Ahmet Kavlak Hocamız, "evrim diye bize hem yalan söylüyorlar hem de hikâye anlatıyorlar" diyor. Piltdown Adamıyla 50 sene oyalanıp kandırılan bilimi de yalanlarına örnek veriyor. Piltdown Adamı yalanını kabul eden dinsizler, Ahmet Hocaya laf yetiştirmek adına az sonra kendilerini yalanlayarak "Bilim adamı yalan söylemez" tezini dinlendiriyorlar. Evet, bilim yalan söylemez. Çünkü bilim, sanatı inceler. Belki eksikleri veya yanlış tespitleri olabilir bilimin. Ama bilim adamı, bilimin ortaya koyduğu bu sanatın sanatkârını inkâr ederek düpedüz yalan söyleyebilir. Bunun örnekleri çok.
Ateistlerin kendi dünyalarında meşhur Evrim Ağacı diye bir siteleri var. Ahmet Kavlak Hocamızı tenkit videolarında oraya göndermeler yapıyorlar, okunmasını isteyip onunla iftihar ediyorlar. Bu fakir, zihnim yorulduğunda veya biraz eğlenmek istediğim zaman oradan yazılar okur, gülüp neşelenmeye çalışırım. Ahmet Kavlak'a da orayı okumasını salık veriyorlar. Evet, bunların okuyunuz dedikleri yazıları okudum. Ahmet Bey'in dediği gibi tam bir hikâye dizisi gerçekten.
Eskiden "Gözü, ihtiyaç ortaya çıkardı, gezmek istediğimiz için ayak ortaya çıktı" gibi absürt şeyler söylerlerdi dinsizler. Şimdi ise, bunların gerçekten yanlış olduğunu kabul edip "biz geliştik, bu argümanlar eskide kaldı" demeye başladılar. Bunu dediklerini de bu videodaki dinsizlerden daha yeni öğrenmiş oldum. Peki, bu anlamsız şeyler eskide kaldı, kalmış olsun, diyelim. Yeni olarak ne diyorlarmış mesela.

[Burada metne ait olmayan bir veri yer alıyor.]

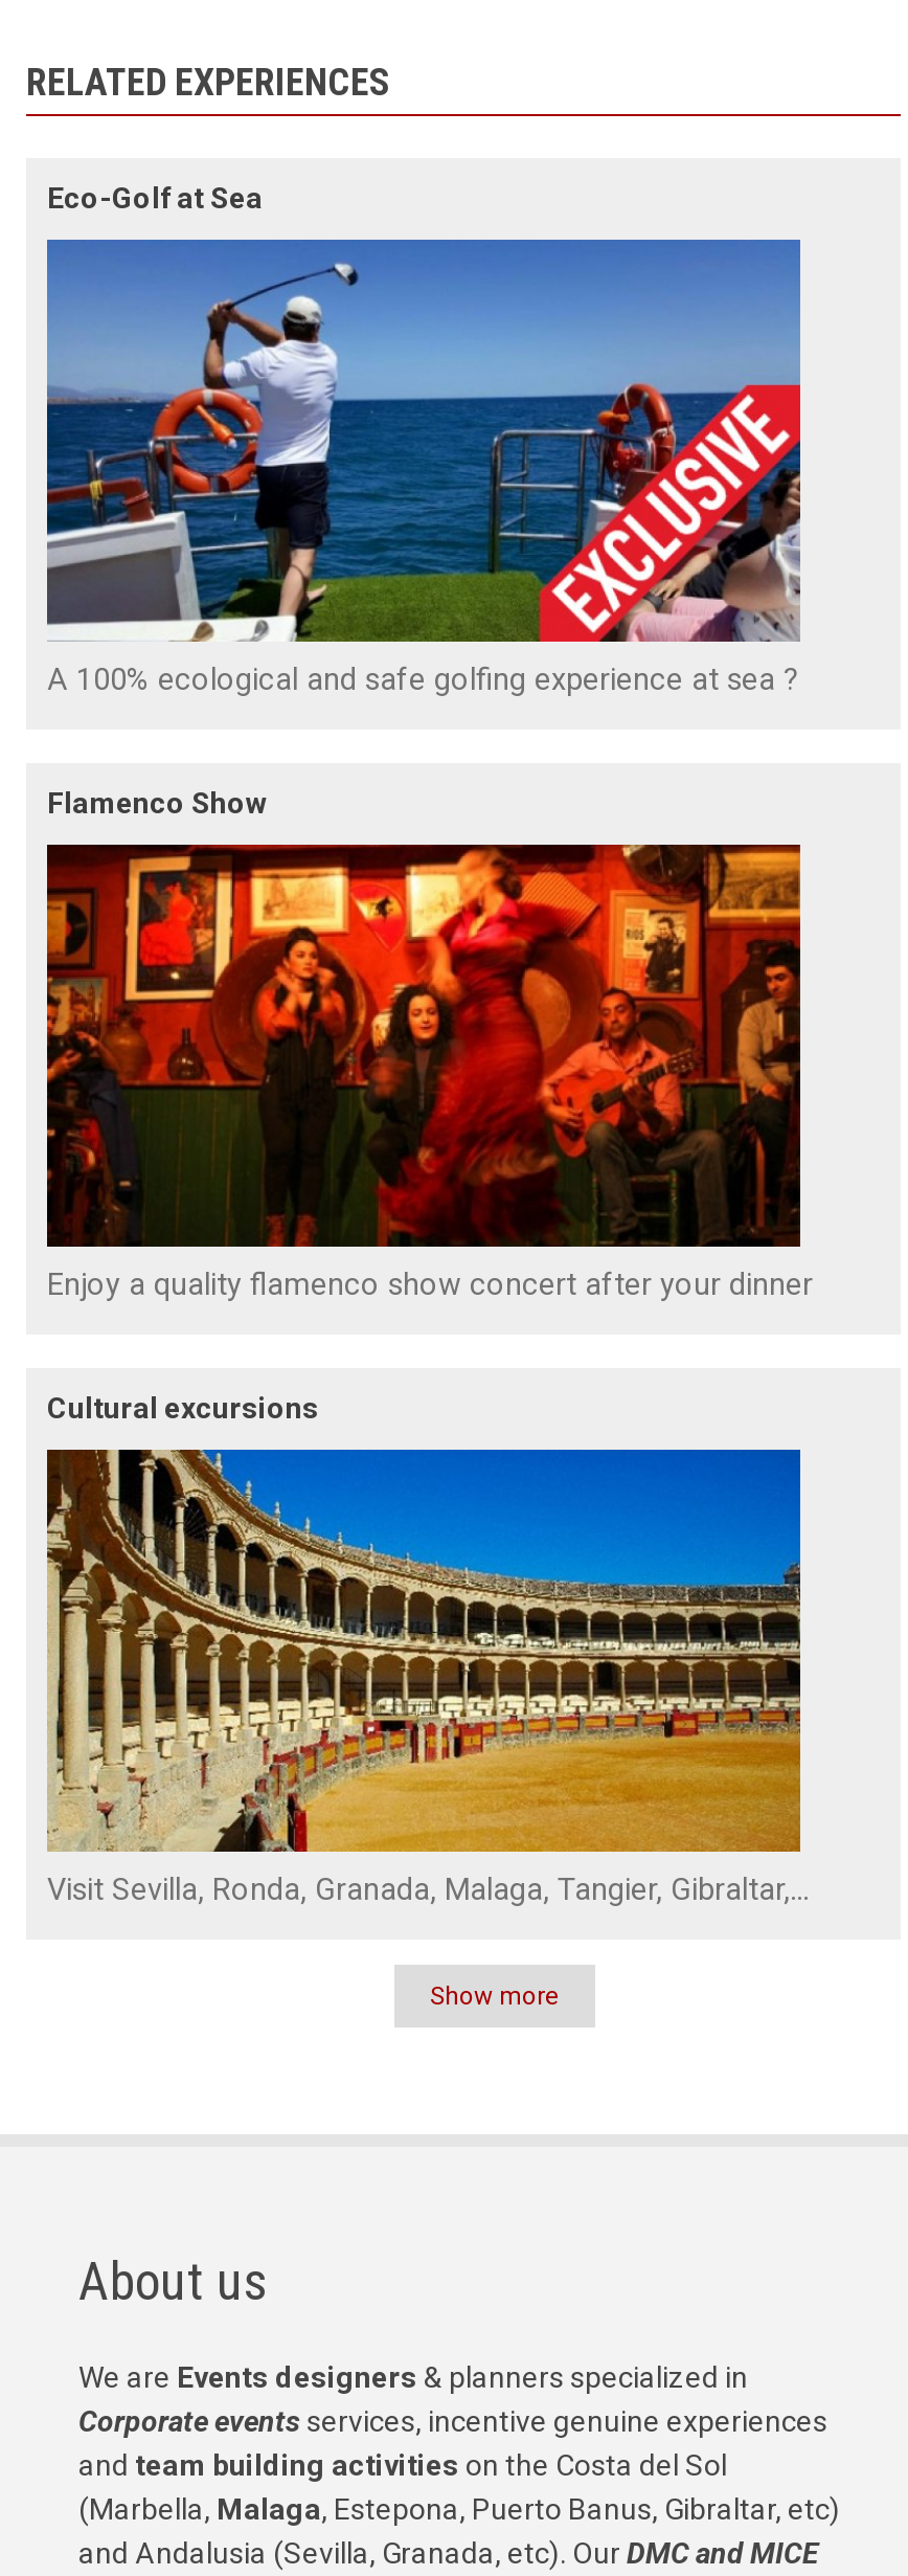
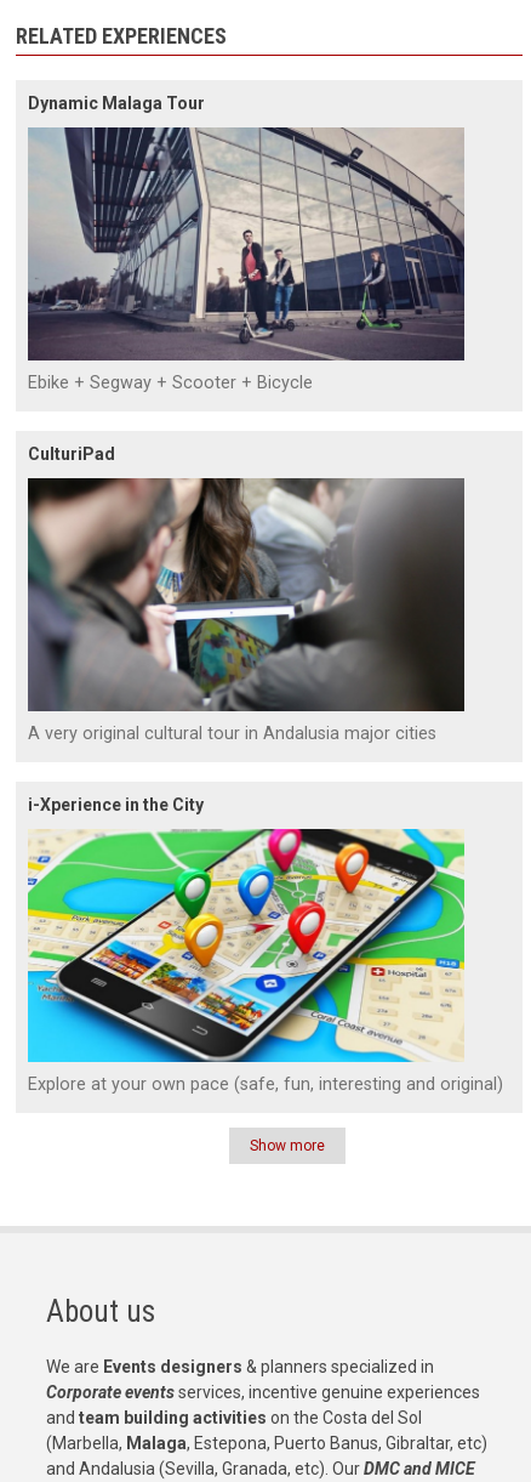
[47,181,263,214] Eco-Golf at Sea -> [28,93,205,113] Dynamic Malaga Tour
[45,238,802,698] [image] | A 100% ecological and safe golfing experience at sea ? -> [27,126,466,393] [image] | Ebike + Segway + Scooter + Bicycle
[47,786,267,820] Flamenco Show -> [28,444,115,464] CulturiPad
[45,843,813,1304] [image] | Enjoy a quality flamenco show concert after your dinner -> [27,477,466,744] [image] | A very original cultural tour in Andalusia major cities
[47,1392,319,1425] Cultural excursions -> [28,795,204,815] i-Xperience in the City
[45,1448,809,1909] [image] | Visit Sevilla, Ronda, Granada, Malaga, Tangier, Gibraltar,... -> [27,828,503,1095] [image] | Explore at your own pace (safe, fun, interesting and original)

Evrim ağacında gözü anlatan arkadaş göz için "256 milyon sene önce oluşmaya başladı" hikayesini öne sürüyor. Peki, gözün bu kadar milyon sene önce oluşmaya başladığını ne biliyorsun? Bir gözlemin ya da sahih bir haberin mi var? Hikâye bu ya, her rakamı atmak mümkün. Ya kardeşim o kadar milyon seneye gitmeye ne lüzum var? Şu anda dünyaya gelmeden önce, ihtiyaç olmamasına rağmen, anne rahimlerinde sonsuz sayıda göz yapılıyor. Bunları niçin görmüyorsun? DNA'da gözün bilgisi varmış, zerreler o bilgiye göre gözü oluşturuyorlarmış. DNA'nın içindeki bilgileri atomlara okutan akıl, böylece her bir atoma, bütün gözleri ihata edecek bir akıl ve şuur verdiğinin farkında bile değil herhalde. Güya bir Allah'ı kabul etmiyorlar ama zerrat adedince ilâh edinmiş oluyorlar. Girişte, canlıların en kötüsü düşünmeyen, sağır ve dilsizlerdir, âyetini vermiştik ya. Tam ispatı böyle oluyor işte.
Ahmet Kavlak Hocamız dinsizlere "Kocaman bir ağaç, çekirdeğin içerisine nasıl yerleştirildi? Bir karpuz, çekirdeğin içine nasıl yazıldı?" sorularını da soruyor. Yine sorularına "Sayısız yıldızların arasında bir bilgisayarın kendiliğinden olabileceğini kabul etmeyen akıl, aynı bilgisayarı yapan insanın kendiliğinden ortaya çıktığını nasıl izah edecek?" diye de ekliyor. Bu suallerin cevaplarını her nasılsa olmuş, deyip geçiştirmek mümkün mü? Hele, hayatın cansızların milyonlarca yıl boyunca çarpışmaları, vuruşmaları, bir araya gelip ayrılıp karışmaları sonucu ortaya çıktığını iddia etmek için, herhalde sadece akılsız bir dinsiz olmak yetiyor.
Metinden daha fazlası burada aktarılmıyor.